◆ ABOUT THIS EXERCISE:
Check every line below for the string "table". Copy the ones that have it.

[Screenshot and code edit data]

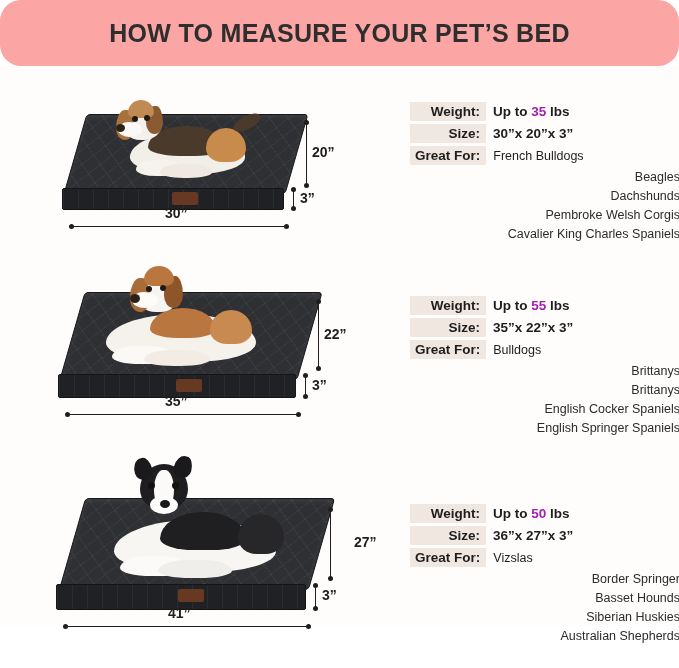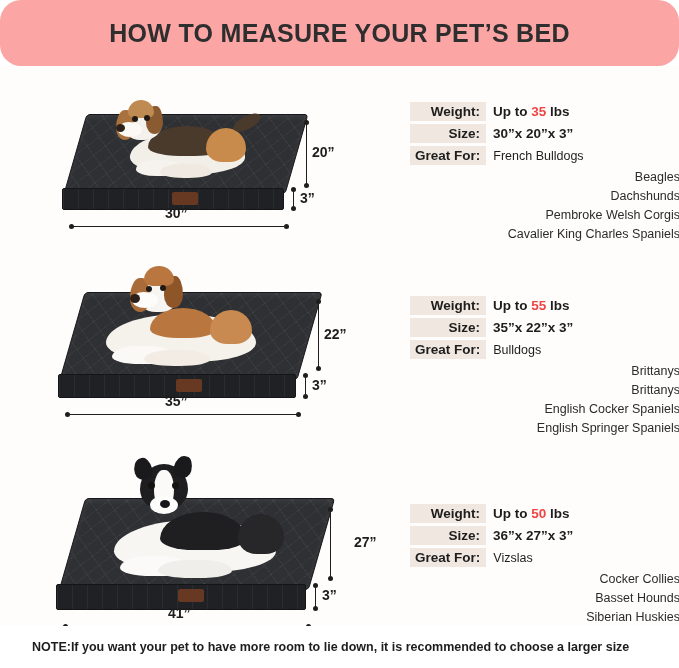--- a/index.html
+++ b/index.html
@@ -165,7 +165,7 @@
     padding-left: 7px;
     white-space: nowrap;
   }
-  .spec-val .accent { color: #ef4444; }
+  .spec-val .accent { color: #a21caf; }
   .breeds {
     margin-top: 3px;
     padding-left: 83px;

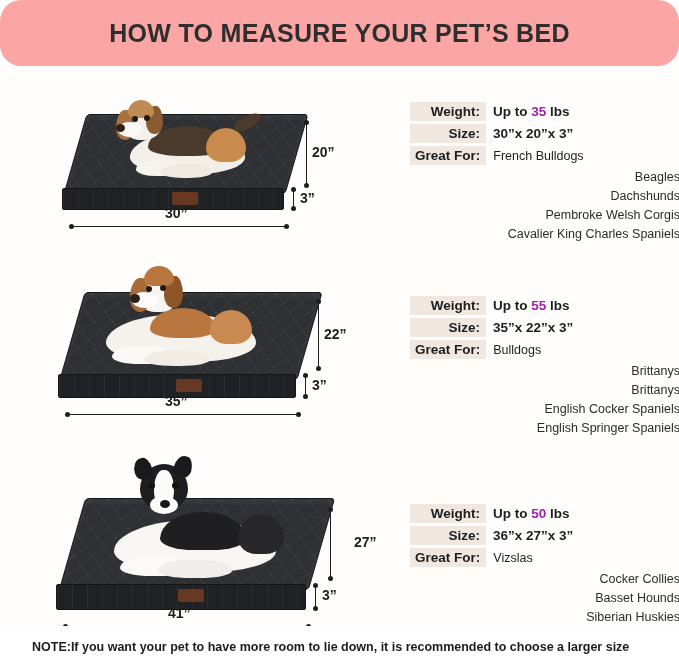--- a/index.html
+++ b/index.html
@@ -396,7 +396,7 @@
           <span class="spec-val" style="font-weight:normal;font-size:12.5px;">Vizslas</span>
         </div>
         <div class="breeds">
-          <div class="breed">Cocker Collies</div>
+          <div class="breed">Border Springer</div>
           <div class="breed">Basset Hounds</div>
           <div class="breed">Siberian Huskies</div>
           <div class="breed">Australian Shepherds</div>

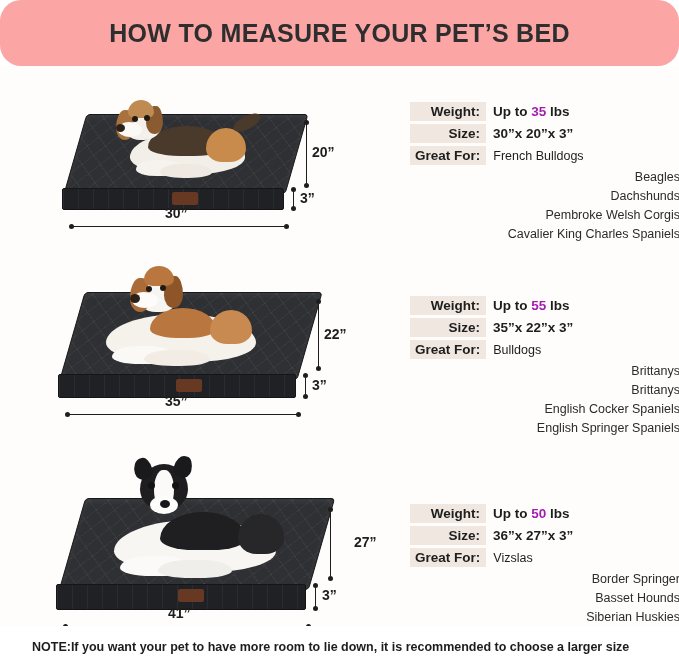--- a/index.html
+++ b/index.html
@@ -406,9 +406,6 @@
 
   </div>
 
-  <div class="footer">
-    <div class="footer-note">NOTE:If you want your pet to have more room to lie down, it is recommended to choose a larger size</div>
-  </div>
 
 </div>
 

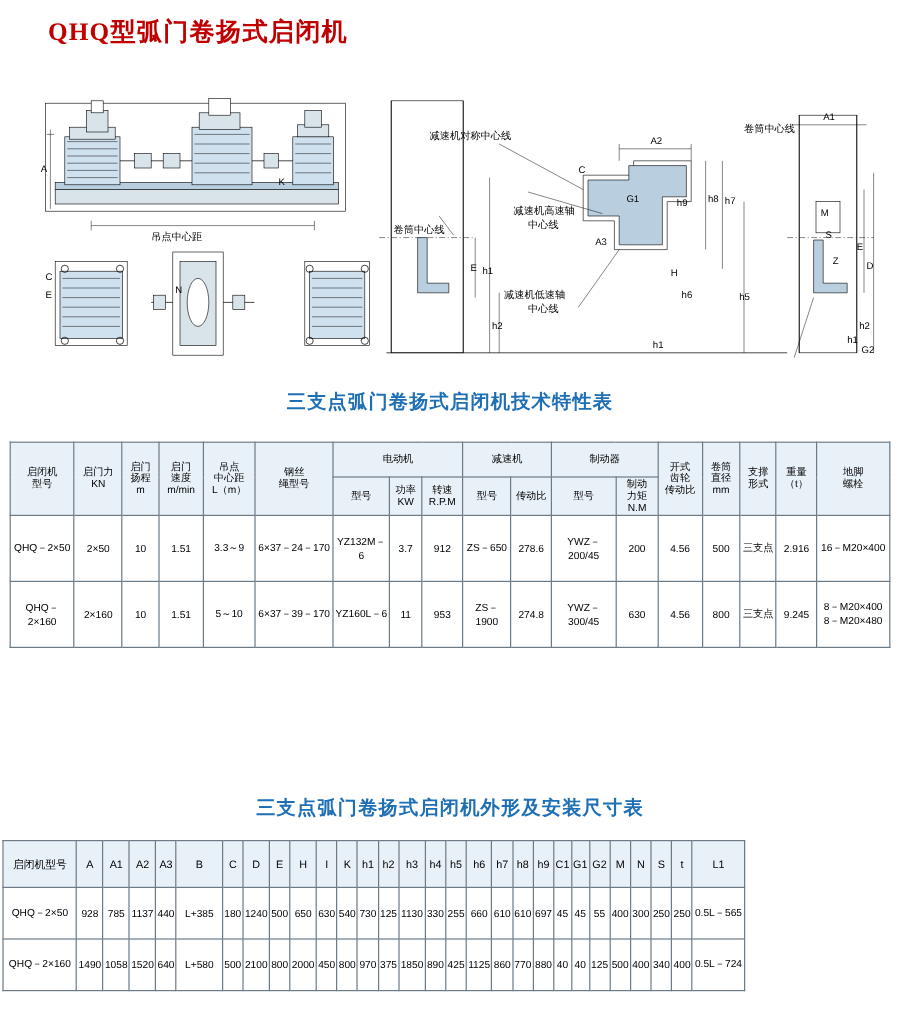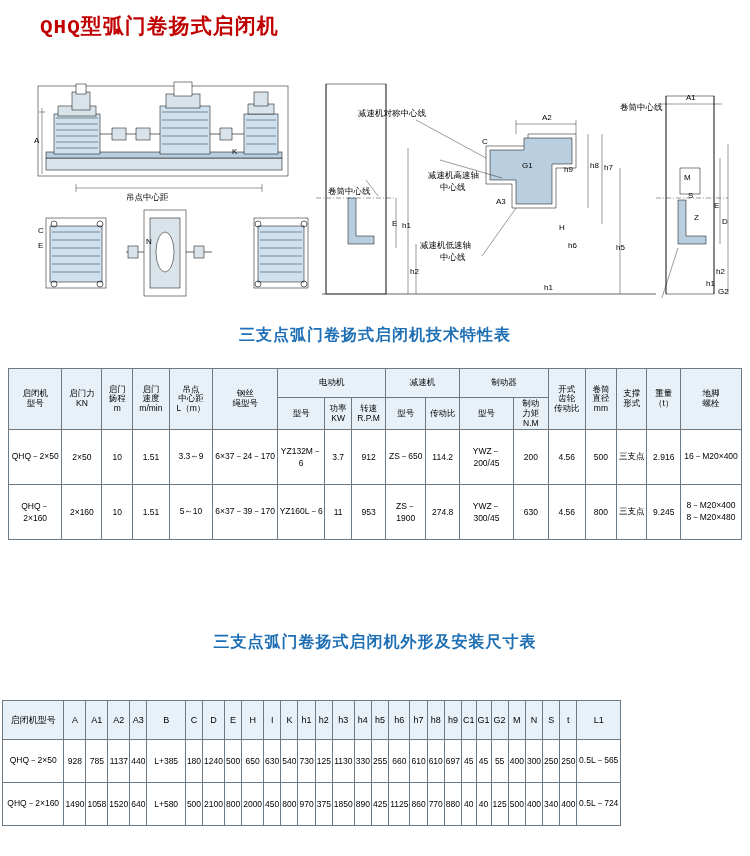--- a/index.html
+++ b/index.html
@@ -14,7 +14,7 @@
   .page-title{
     position:absolute;left:40px;top:12px;
     font-size:21px;font-weight:bold;color:#c00000;
-    font-family:Liberation Mono, monospace;
+    font-family:Liberation Serif, serif;
     letter-spacing:1px;
   }
   

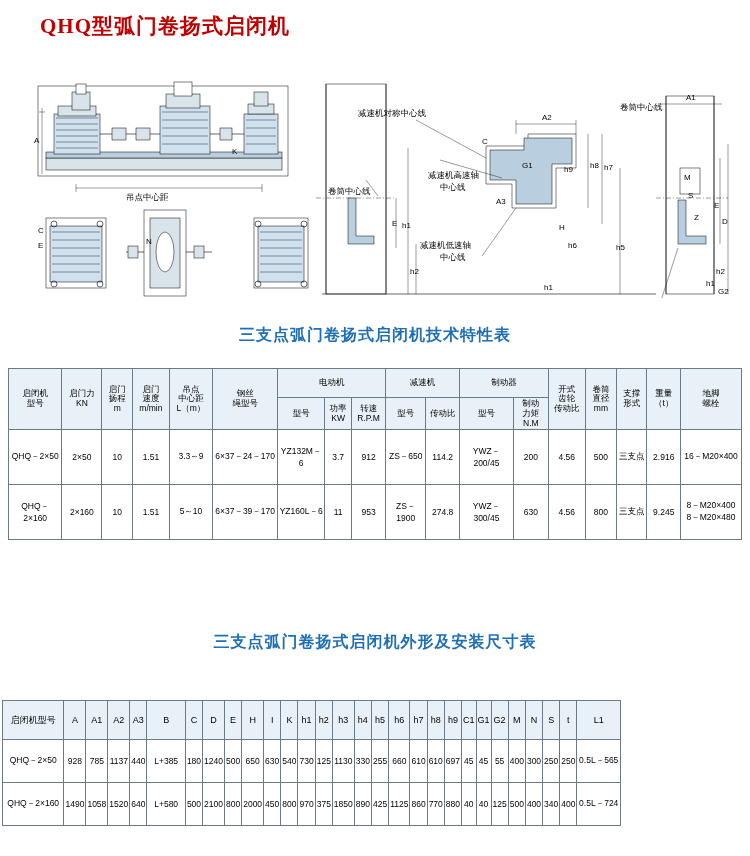--- a/index.html
+++ b/index.html
@@ -316,7 +316,7 @@
       <td>3.7</td>
       <td>912</td>
       <td>ZS－650</td>
-      <td>114.2</td>
+      <td>278.6</td>
       <td>YWZ－200/45</td>
       <td>200</td>
       <td>4.56</td>

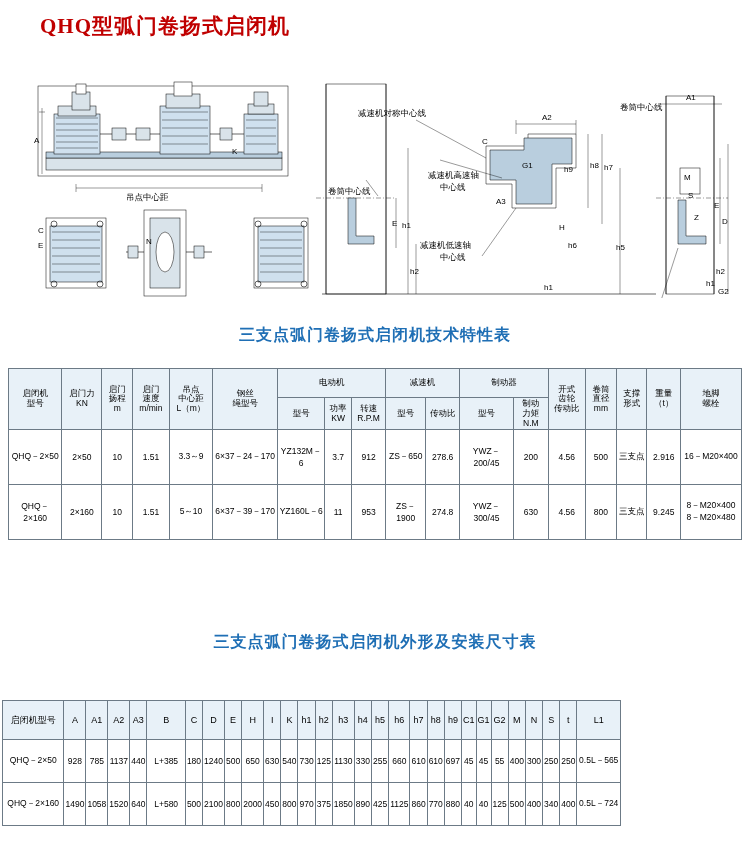--- a/index.html
+++ b/index.html
@@ -30,7 +30,7 @@
     letter-spacing:1px;
   }
   #sec1{top:325px;}
-  #sec2{top:632px;}
+  #sec2{top:663px;}
   
   table{border-collapse:collapse;position:absolute;}
   table td,table th{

◆ TASK RESPONSE:
   table{border-collapse:collapse;position:absolute;}
   table td,table th{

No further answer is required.